[Exercise objective]:
Retype, exactly as they appear below, the lines between the line holding "[733,463,890,480] ISTA and" and the line holding "[805,500,843,516] CLS ->", both ends included.

[Supplied records]:
-=-=-
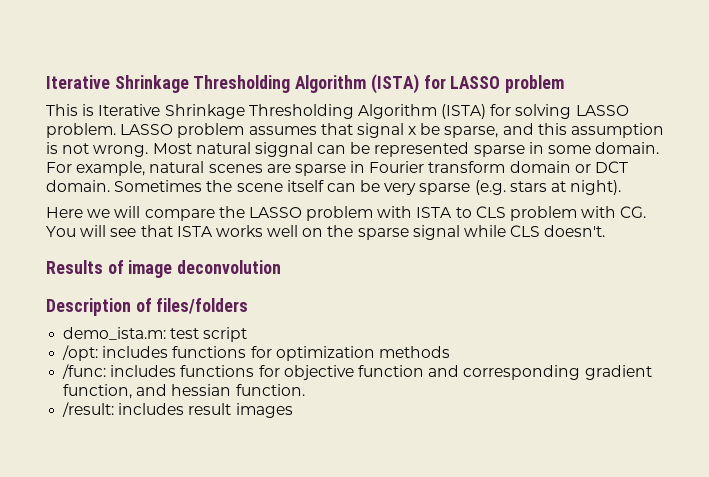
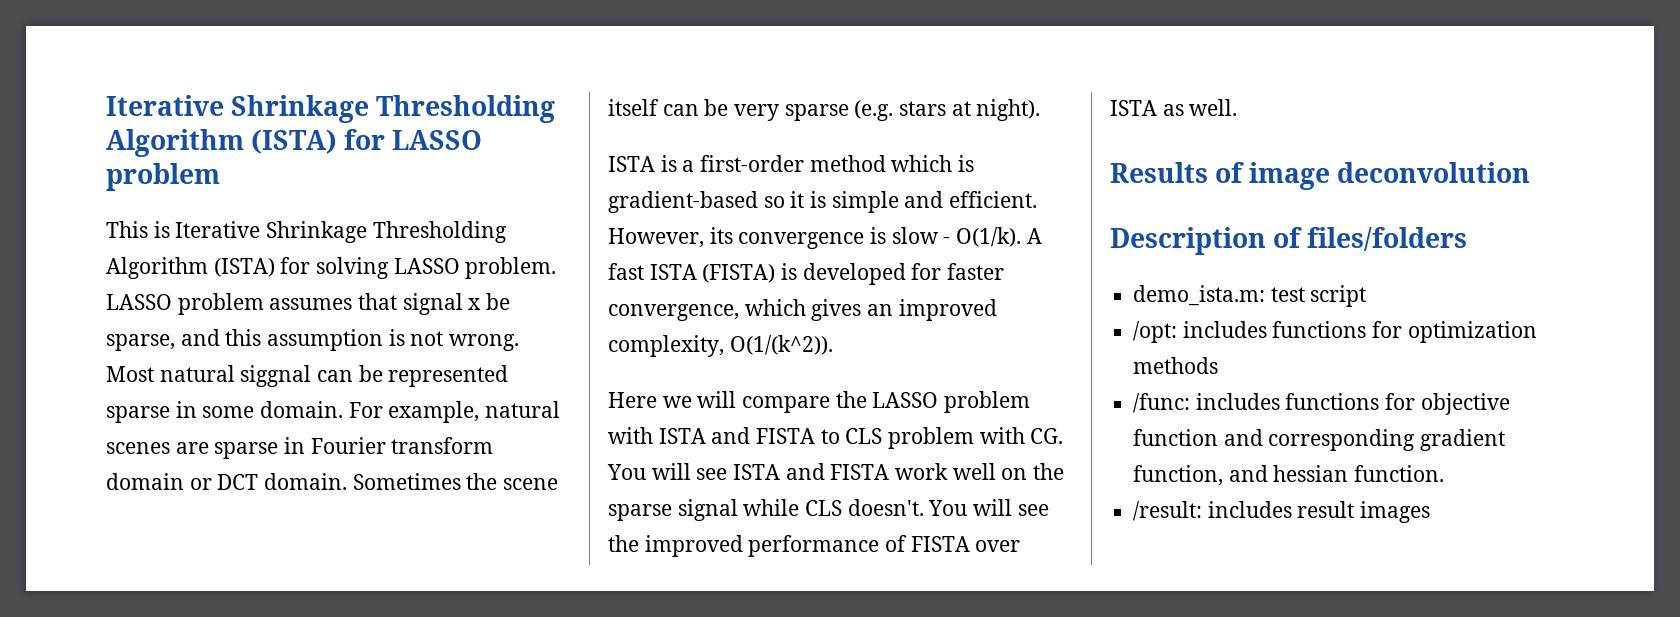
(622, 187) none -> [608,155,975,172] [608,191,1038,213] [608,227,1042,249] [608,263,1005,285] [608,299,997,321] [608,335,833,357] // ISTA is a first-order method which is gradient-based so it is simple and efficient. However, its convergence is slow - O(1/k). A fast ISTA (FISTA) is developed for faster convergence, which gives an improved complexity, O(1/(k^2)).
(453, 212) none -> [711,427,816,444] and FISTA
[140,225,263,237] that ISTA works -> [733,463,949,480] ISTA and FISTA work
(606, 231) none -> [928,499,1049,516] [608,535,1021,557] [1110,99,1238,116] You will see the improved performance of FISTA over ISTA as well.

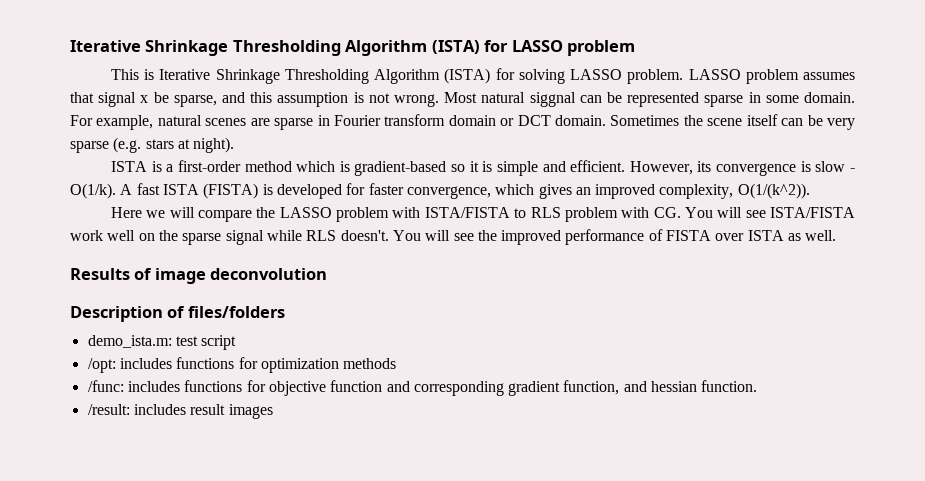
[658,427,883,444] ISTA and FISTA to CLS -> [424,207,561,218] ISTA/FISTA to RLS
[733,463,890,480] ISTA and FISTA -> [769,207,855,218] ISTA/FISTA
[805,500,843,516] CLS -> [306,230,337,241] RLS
-=-=-
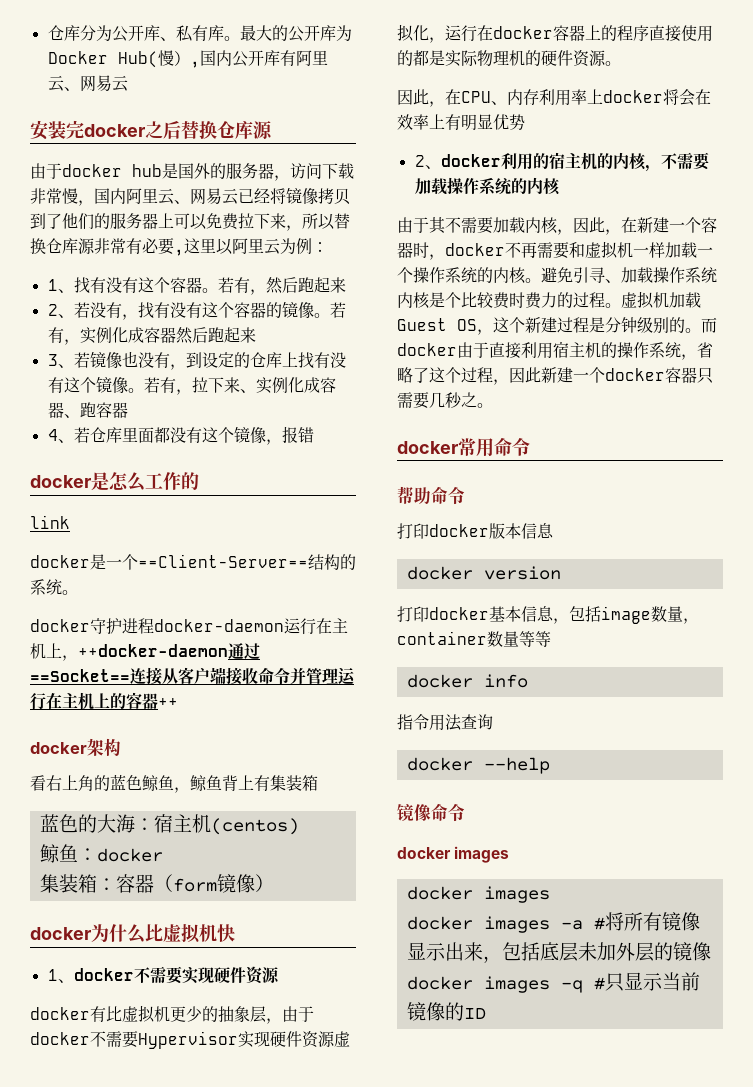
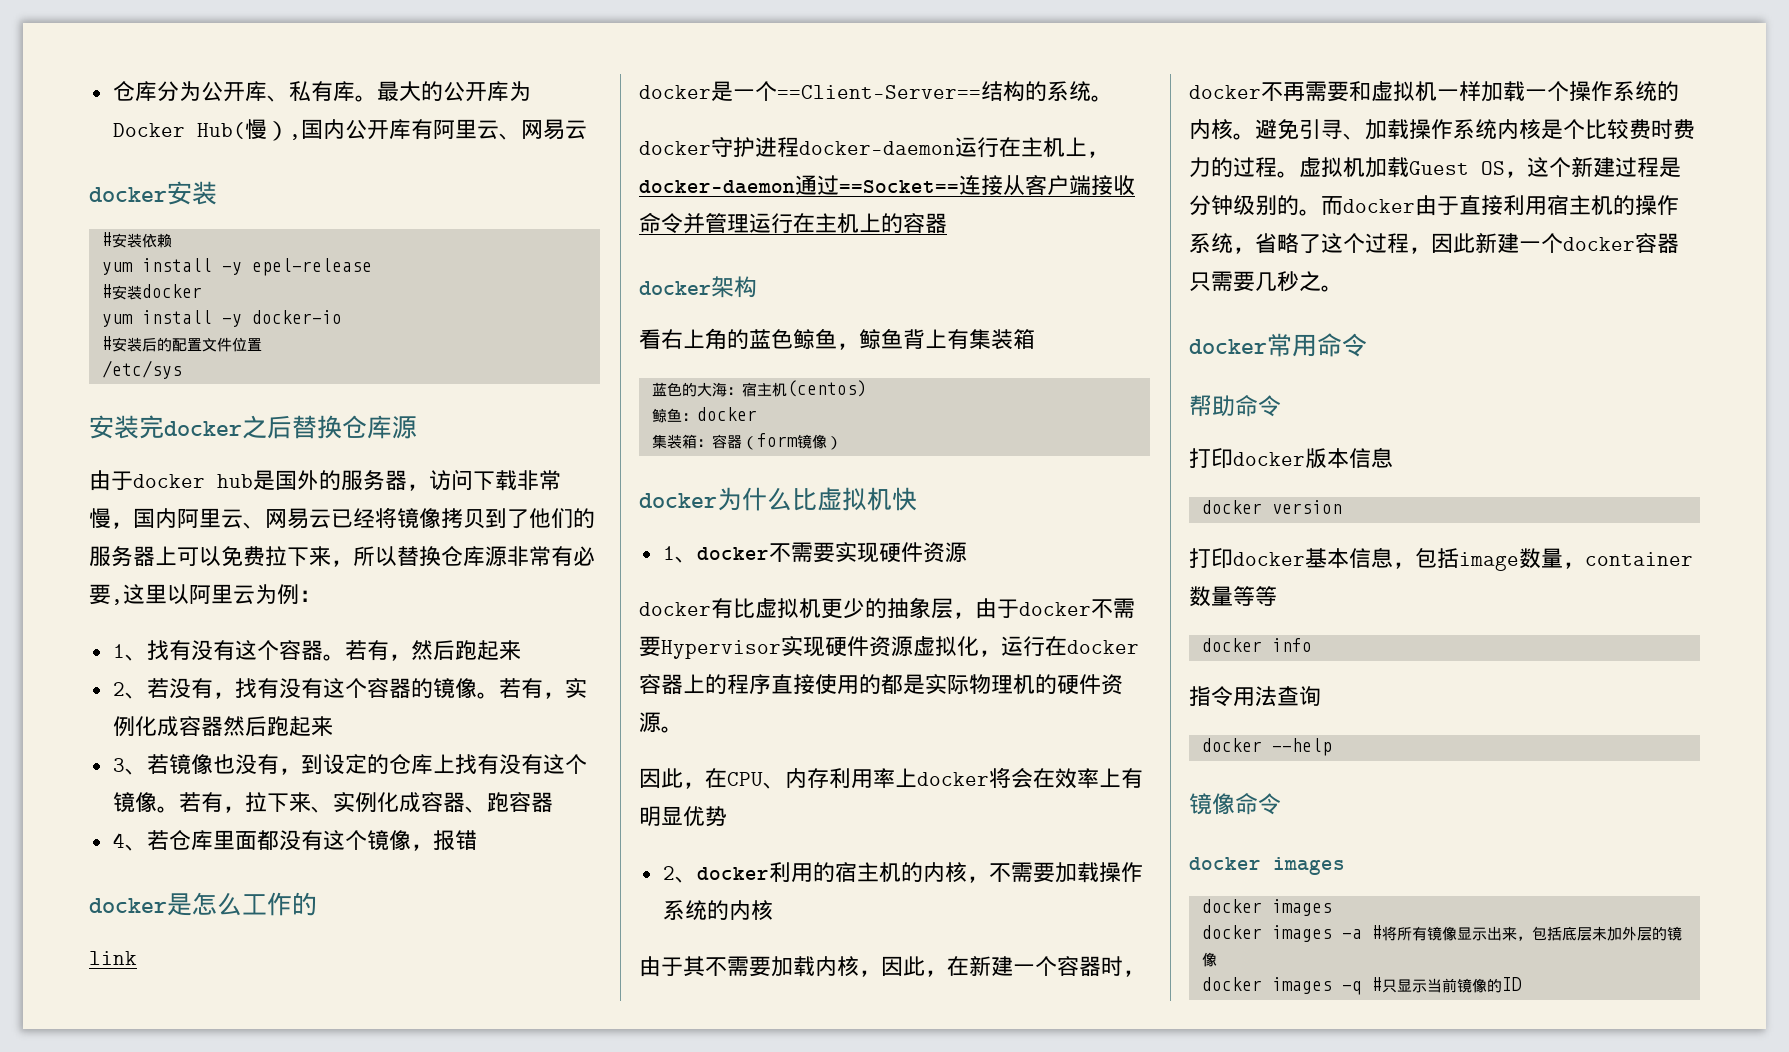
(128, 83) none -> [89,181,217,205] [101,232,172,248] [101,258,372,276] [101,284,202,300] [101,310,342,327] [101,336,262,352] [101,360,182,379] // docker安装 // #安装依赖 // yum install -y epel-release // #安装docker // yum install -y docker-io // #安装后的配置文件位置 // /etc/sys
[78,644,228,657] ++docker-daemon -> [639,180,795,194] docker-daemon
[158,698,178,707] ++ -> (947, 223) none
-=-=-
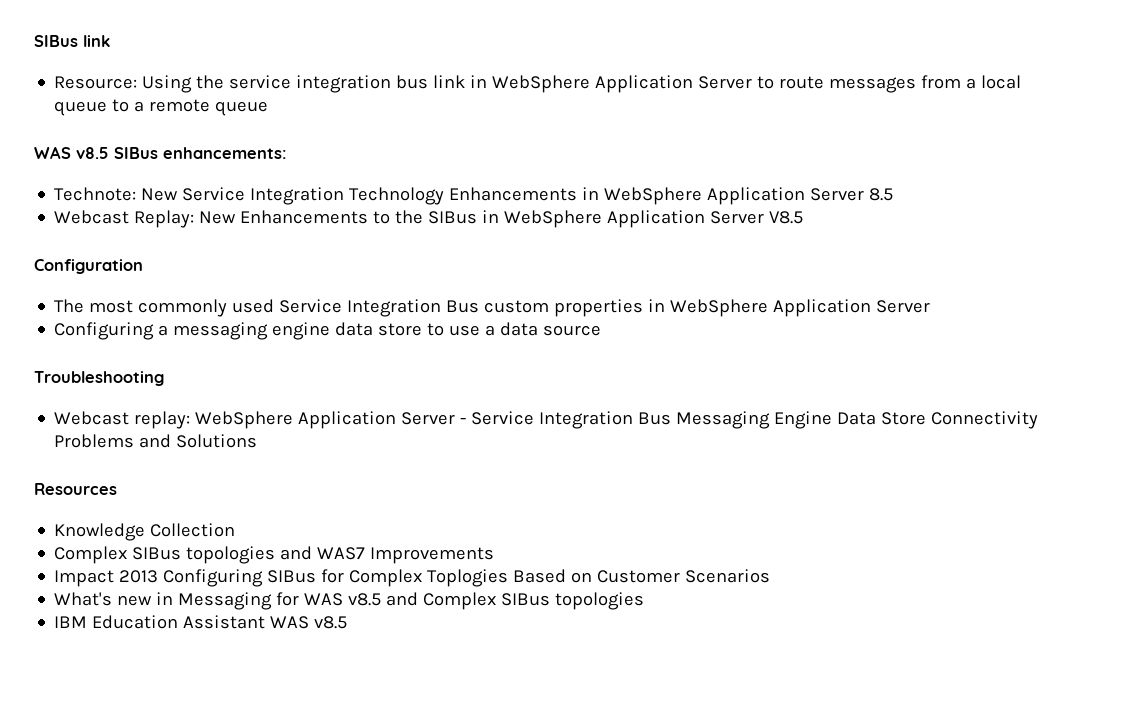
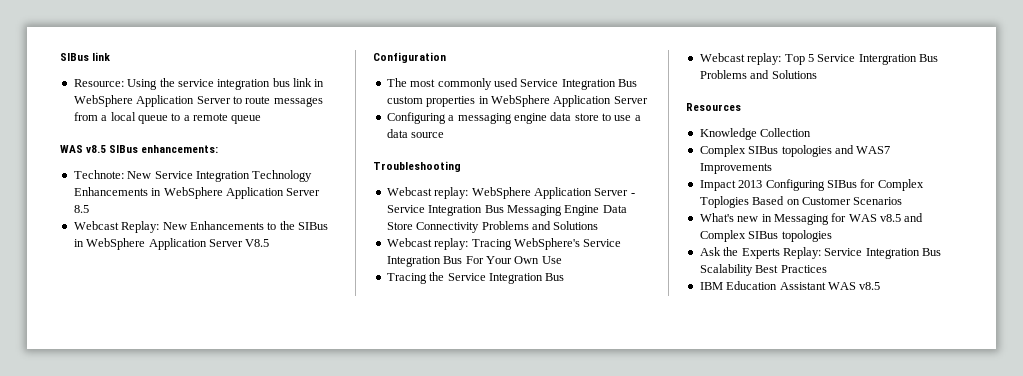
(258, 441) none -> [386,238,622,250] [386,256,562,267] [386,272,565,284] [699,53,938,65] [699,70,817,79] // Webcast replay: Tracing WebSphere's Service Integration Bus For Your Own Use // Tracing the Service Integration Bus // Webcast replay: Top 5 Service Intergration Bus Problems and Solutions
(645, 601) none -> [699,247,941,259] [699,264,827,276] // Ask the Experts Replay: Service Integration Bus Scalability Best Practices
-=-=-
[Solution to this task]:
[733,463,890,480] ISTA and FISTA -> [769,207,855,218] ISTA/FISTA
[805,500,843,516] CLS -> [306,230,337,241] RLS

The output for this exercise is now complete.